-- What is expected --
Print out the data precisely as it appears here, with no pictures.

-- Records drawn from a dataset --
◆ ◆ ◆
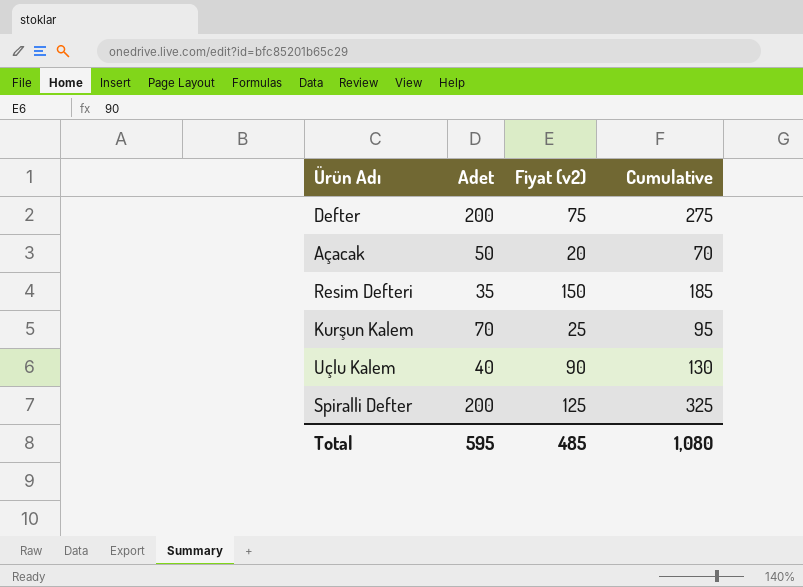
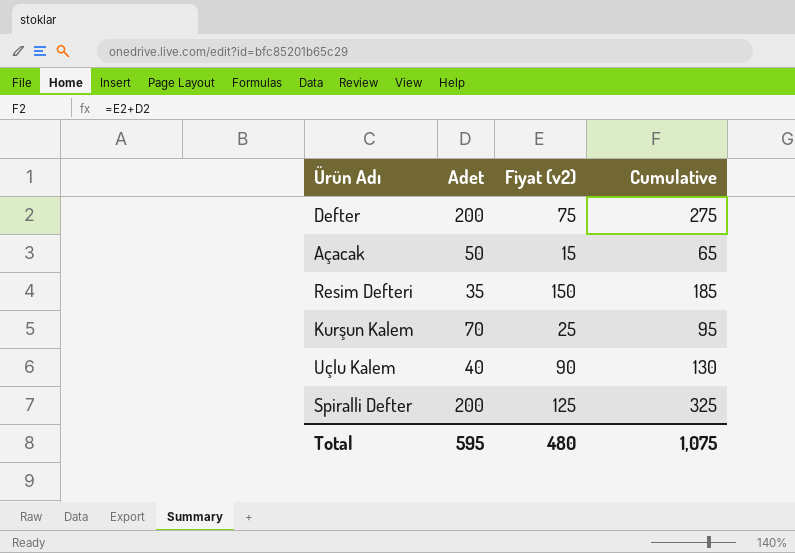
Açacak | Fiyat (v2): 20 -> 15
Açacak | Cumulative: 70 -> 65
Total | Fiyat (v2): 485 -> 480
Total | Cumulative: 1,080 -> 1,075

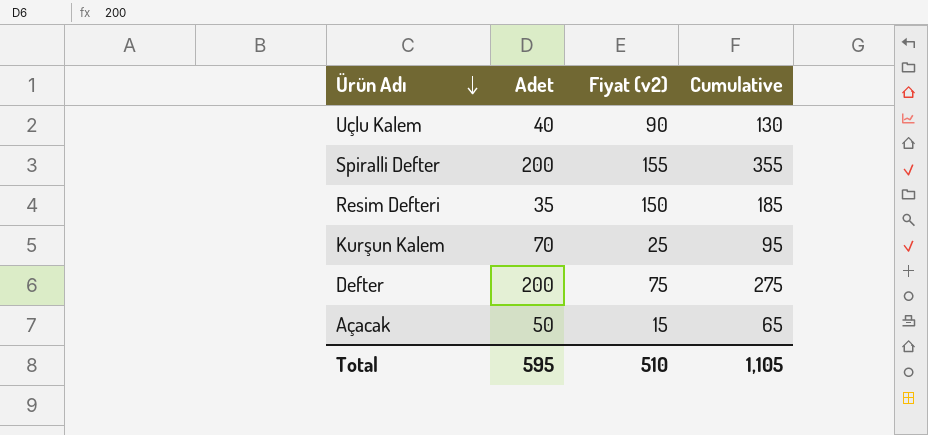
row order: none -> Ürün Adı descending
Spiralli Defter | Fiyat (v2): 125 -> 155
Spiralli Defter | Cumulative: 325 -> 355
Total | Fiyat (v2): 480 -> 510
Total | Cumulative: 1,075 -> 1,105

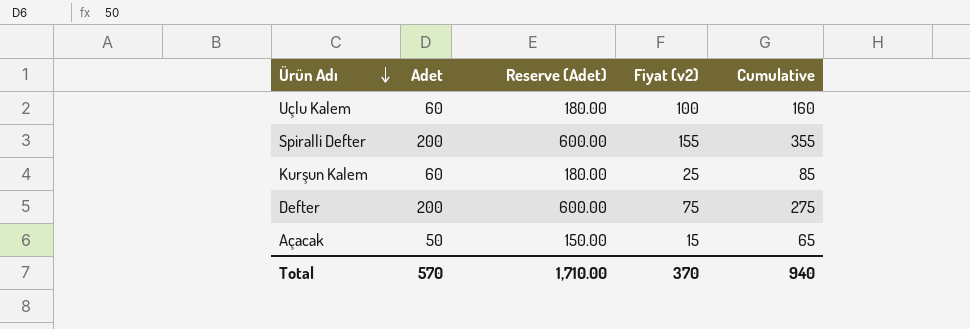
column Reserve (Adet) | formula: none -> [Adet] * 3
row Resim Defteri: 35 | 150 | 185 -> none
Uçlu Kalem | Adet: 40 -> 60
Uçlu Kalem | Fiyat (v2): 90 -> 100
Uçlu Kalem | Cumulative: 130 -> 160
Kurşun Kalem | Adet: 70 -> 60
Kurşun Kalem | Cumulative: 95 -> 85
Total | Adet: 595 -> 570
Total | Fiyat (v2): 510 -> 370
Total | Cumulative: 1,105 -> 940

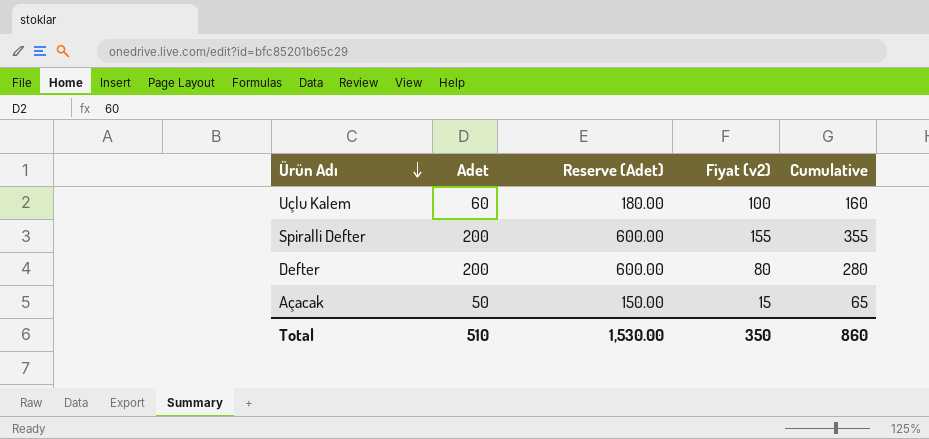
row Kurşun Kalem: 60 | 180.00 | 25 | 85 -> none
Defter | Fiyat (v2): 75 -> 80
Defter | Cumulative: 275 -> 280
Total | Adet: 570 -> 510
Total | Reserve (Adet): 1,710.00 -> 1,530.00
Total | Fiyat (v2): 370 -> 350
Total | Cumulative: 940 -> 860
◆ ◆ ◆
-- Answer box --
Açacak | Fiyat (v2): 20 -> 15
Açacak | Cumulative: 70 -> 65
Total | Fiyat (v2): 485 -> 480
Total | Cumulative: 1,080 -> 1,075

row order: none -> Ürün Adı descending
Spiralli Defter | Fiyat (v2): 125 -> 155
Spiralli Defter | Cumulative: 325 -> 355
Total | Fiyat (v2): 480 -> 510
Total | Cumulative: 1,075 -> 1,105

column Reserve (Adet) | formula: none -> [Adet] * 3
row Resim Defteri: 35 | 150 | 185 -> none
Uçlu Kalem | Adet: 40 -> 60
Uçlu Kalem | Fiyat (v2): 90 -> 100
Uçlu Kalem | Cumulative: 130 -> 160
Kurşun Kalem | Adet: 70 -> 60
Kurşun Kalem | Cumulative: 95 -> 85
Total | Adet: 595 -> 570
Total | Fiyat (v2): 510 -> 370
Total | Cumulative: 1,105 -> 940

row Kurşun Kalem: 60 | 180.00 | 25 | 85 -> none
Defter | Fiyat (v2): 75 -> 80
Defter | Cumulative: 275 -> 280
Total | Adet: 570 -> 510
Total | Reserve (Adet): 1,710.00 -> 1,530.00
Total | Fiyat (v2): 370 -> 350
Total | Cumulative: 940 -> 860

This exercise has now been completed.